Kamala Harris, Like All The Other Candidates, Is Going All-In On Iowa

Harris’ campaign said they’re aiming for a “top three” finish in the state.
California Sen. Kamala Harris was really excited about her pork chop at the Iowa State Fair. She’ll be able to eat a lot more with all the time she’s going to spend in the Hawkeye State in the coming months.
California Sen. Kamala Harris was really excited about her pork chop at the Iowa State Fair. She’ll be able to eat a lot more with all the time she’s going to spend in the Hawkeye State in the coming months.
ERIC THAYER / Reuters

Iowa, the first state to cast ballots in the 2020 Democratic primary, is now a make-or-break state for California Sen. Kamala Harris’ presidential ambitions, her top campaign aides said in a conference call.

It is also a make-or-break state for the presidential ambitions of New Jersey Sen. Cory Booker, Colorado Sen. Michael Bennet, Montana Gov. Steve Bullock, former South Bend, Indiana, Mayor Pete Buttigieg, former Maryland Rep. John Delaney, Minnesota Sen. Amy Klobuchar, former Texas Rep. Beto O’Rourke and Ohio Rep. Tim Ryan.

The Hawkeye State should be awfully crowded, and Harris — who spent a brief time in the top tier of candidates alongside former Vice President Joe Biden, Vermont Sen. Bernie Sanders and Massachusetts Sen. Elizabeth Warren — will be a part of the crowd.

“We’ll be spending a lot more time in Iowa, expect that to increase exponentially,” Harris campaign manager Juan Rodriguez told reporters. “We want to make sure that we have a top three finish. That will give us a strong slingshot into the rest of the early primary states.”

“I would expect we spend about half the month of October in the state of Iowa,” communications director Lily Adams said.

Harris’ new commitment to Iowa, which will include hiring 60 more organizers and opening 10 new offices in the state, shows the state’s enduring importance, and the media’s enduring focus on it. At the beginning of the cycle, many progressives thought the state’s status would diminish in 2020, with more candidates focusing on winning over voters in delegate-rich California, South Carolina and other diverse states voting later in the calendar.

Harris was seen as the candidate most likely to exploit this path, and Iowans spent a chunk of the summer doubting her commitment to the state.

Instead, only a handful of candidates’ political fortunes are not entirely reliant on the state: Biden, the overall front-runner and the leader in South Carolina; Sanders and Warren, who are seen as having a leg up in New Hampshire; investor Tom Steyer, who can continue his campaign as long as he continues to pour money into it; and nontraditional candidates like Andrew Yang and Marianne Williamson.

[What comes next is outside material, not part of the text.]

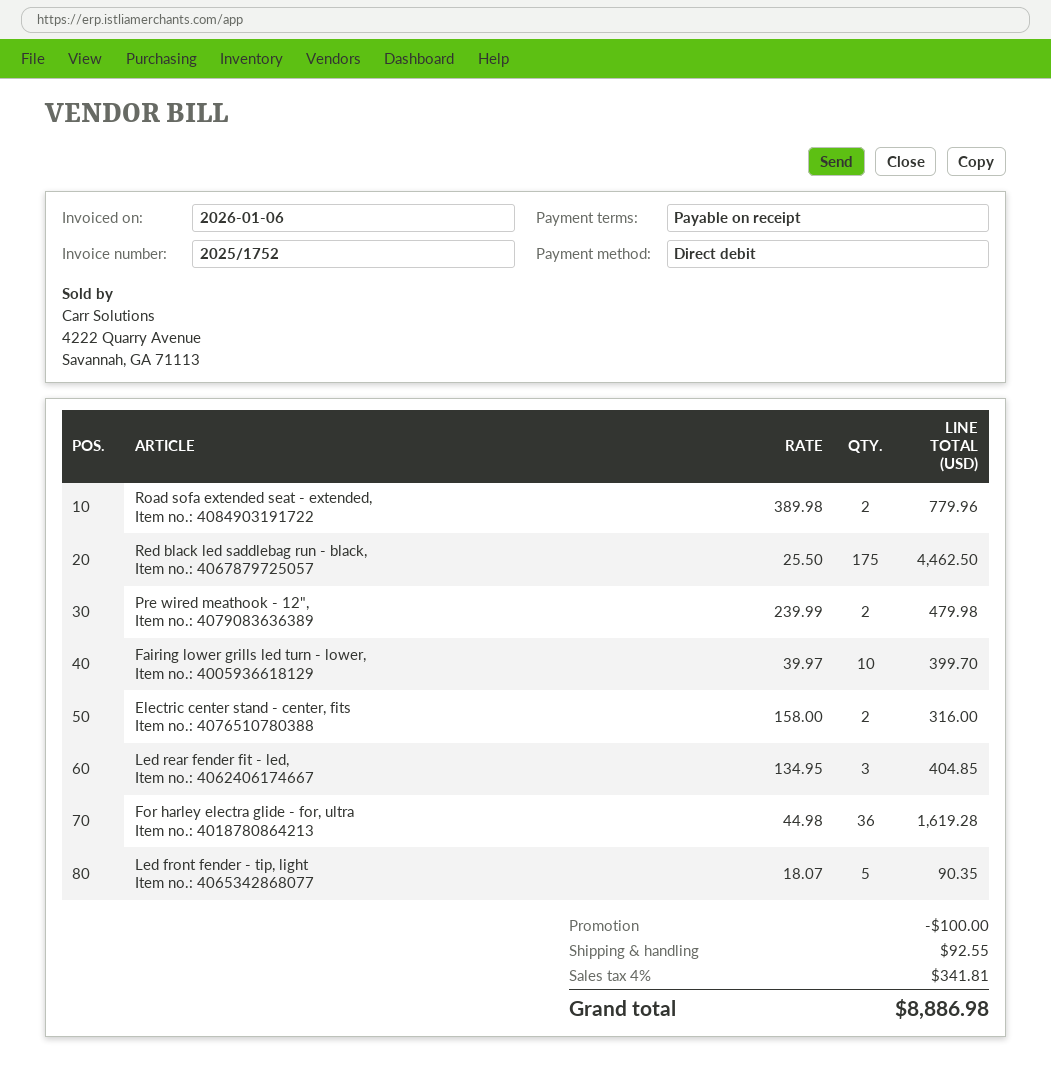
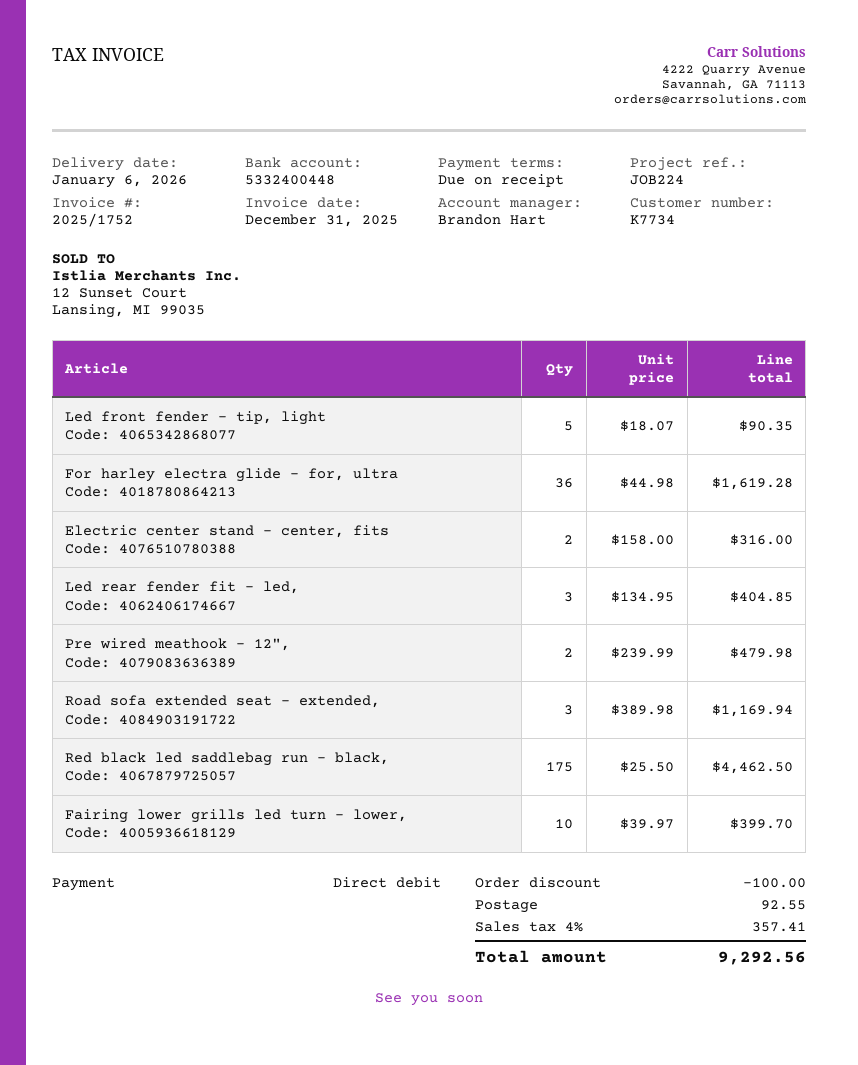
invoice date: 2026-01-06 -> 2025-12-31
Road sofa extended seat - extended,: 2 x 389.98 = 779.96 -> 3 x 389.98 = 1169.94
tax: 4% = 341.81 -> 4% = 357.41
total: 8886.98 -> 9292.56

Harris spent much of the late summer fundraising, with little time in the early voting states. An NBC News tally found it had been more than 70 days since Harris had visited South Carolina, and more than a month since her last trip to Iowa. Her campaign defended the focus on raising cash, noting it was funding the expansion into Iowa and pointing out Harris brought significantly less campaign money into the race than candidates who it left unnamed. (The candidate is Warren, who had a war chest of more than $10 million.)

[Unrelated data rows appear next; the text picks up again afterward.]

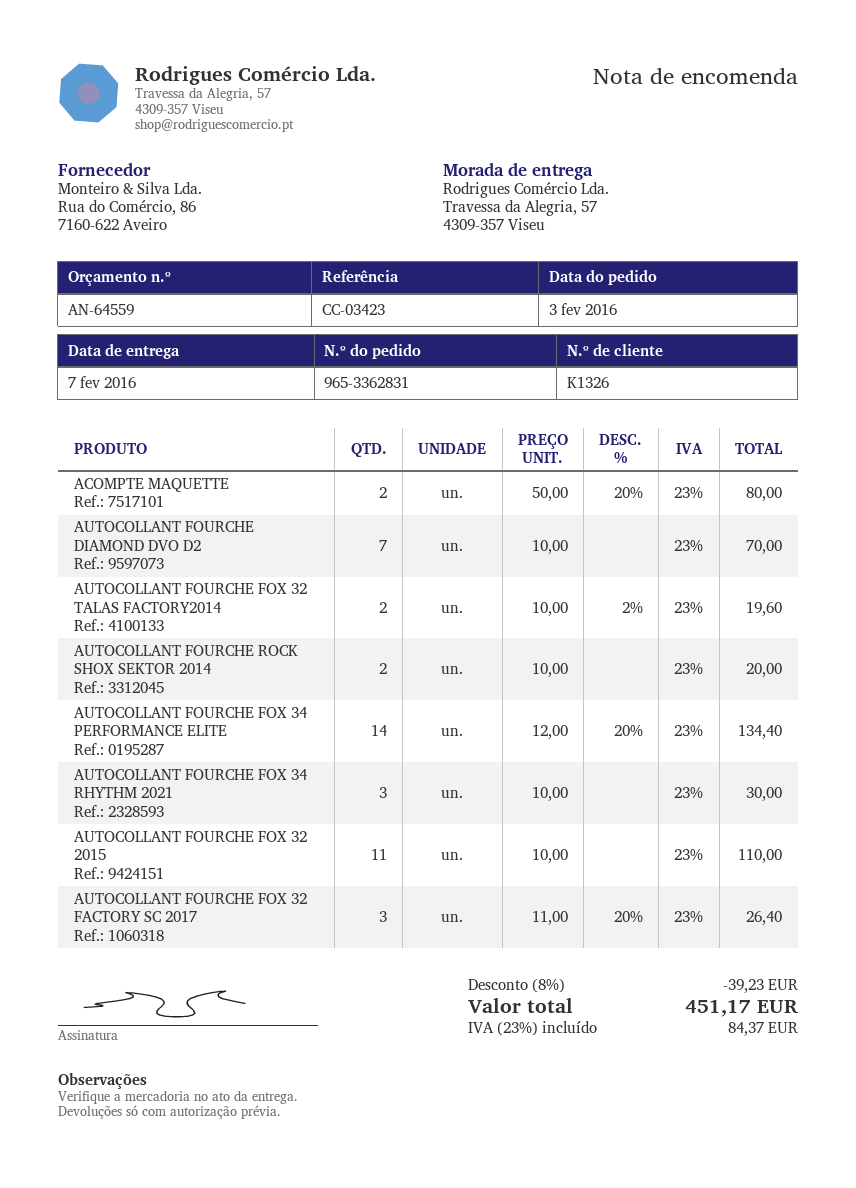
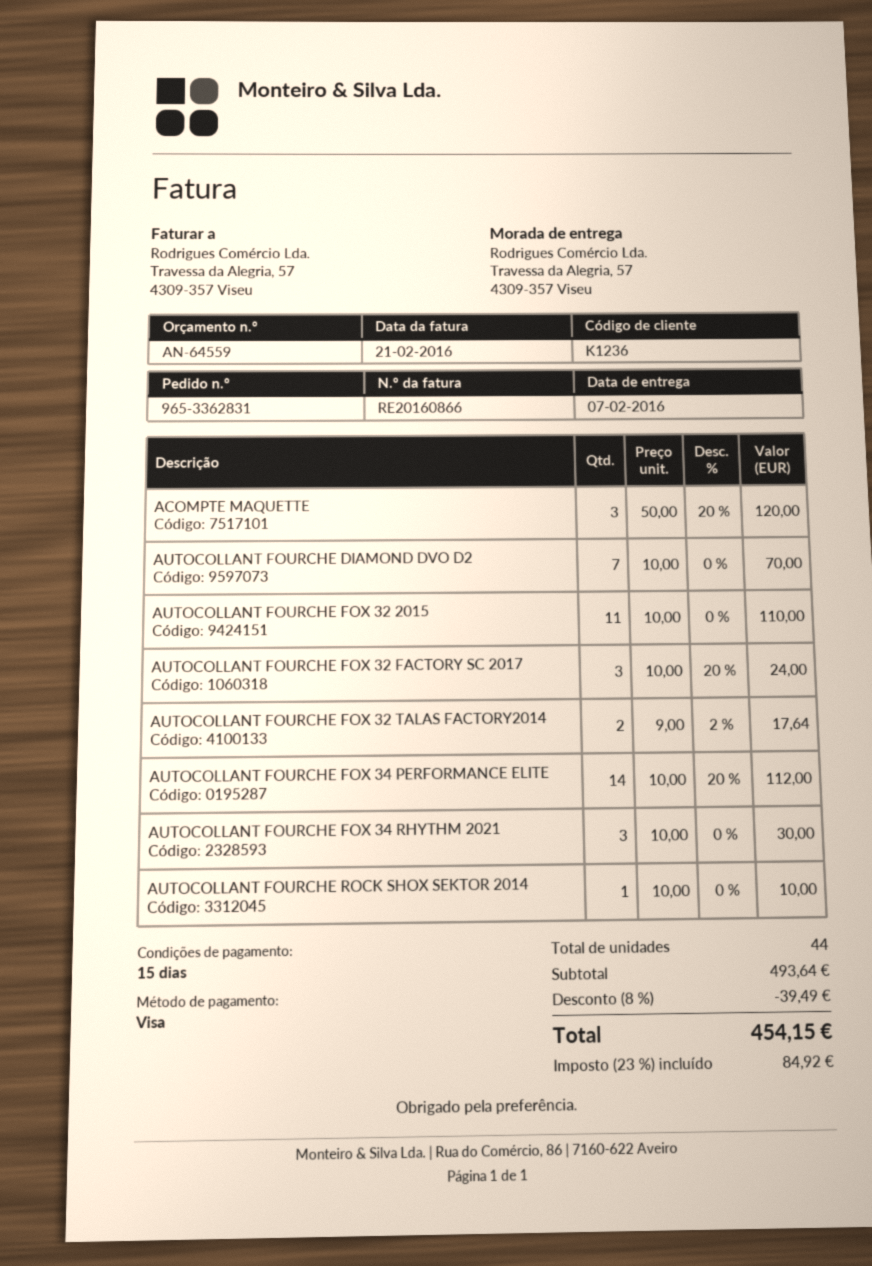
customer number: K1326 -> K1236
ACOMPTE MAQUETTE: 2 x 50.00 - 20% = 80.00 -> 3 x 50.00 - 20% = 120.00
AUTOCOLLANT FOURCHE FOX 32 TALAS FACTORY2014: 2 x 10.00 - 2% = 19.60 -> 2 x 9.00 - 2% = 17.64
AUTOCOLLANT FOURCHE ROCK SHOX SEKTOR 2014: 2 x 10.00 = 20.00 -> 1 x 10.00 = 10.00
AUTOCOLLANT FOURCHE FOX 34 PERFORMANCE ELITE: 14 x 12.00 - 20% = 134.40 -> 14 x 10.00 - 20% = 112.00
AUTOCOLLANT FOURCHE FOX 32 FACTORY SC 2017: 3 x 11.00 - 20% = 26.40 -> 3 x 10.00 - 20% = 24.00
discount: 8% = 39.23 -> 8% = 39.49
tax: 23% = 84.37 -> 23% = 84.92
total: 451.17 -> 454.15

“We didn’t come in with millions and millions of dollars that we’d raised in 2018,” Adams said. “We spent 2018 raising for other candidates.”

Harris’ brief spike in the polls came after a confrontation with Biden during the first debate. But that showdown had little lasting impact.

“We saw certainly a sugar high after that first debate. I don’t think any of us thought we would bounce up and stay there for the rest of our lives,” Adams said. “I don’t regret certainly anything about how she handled herself in the first debate.”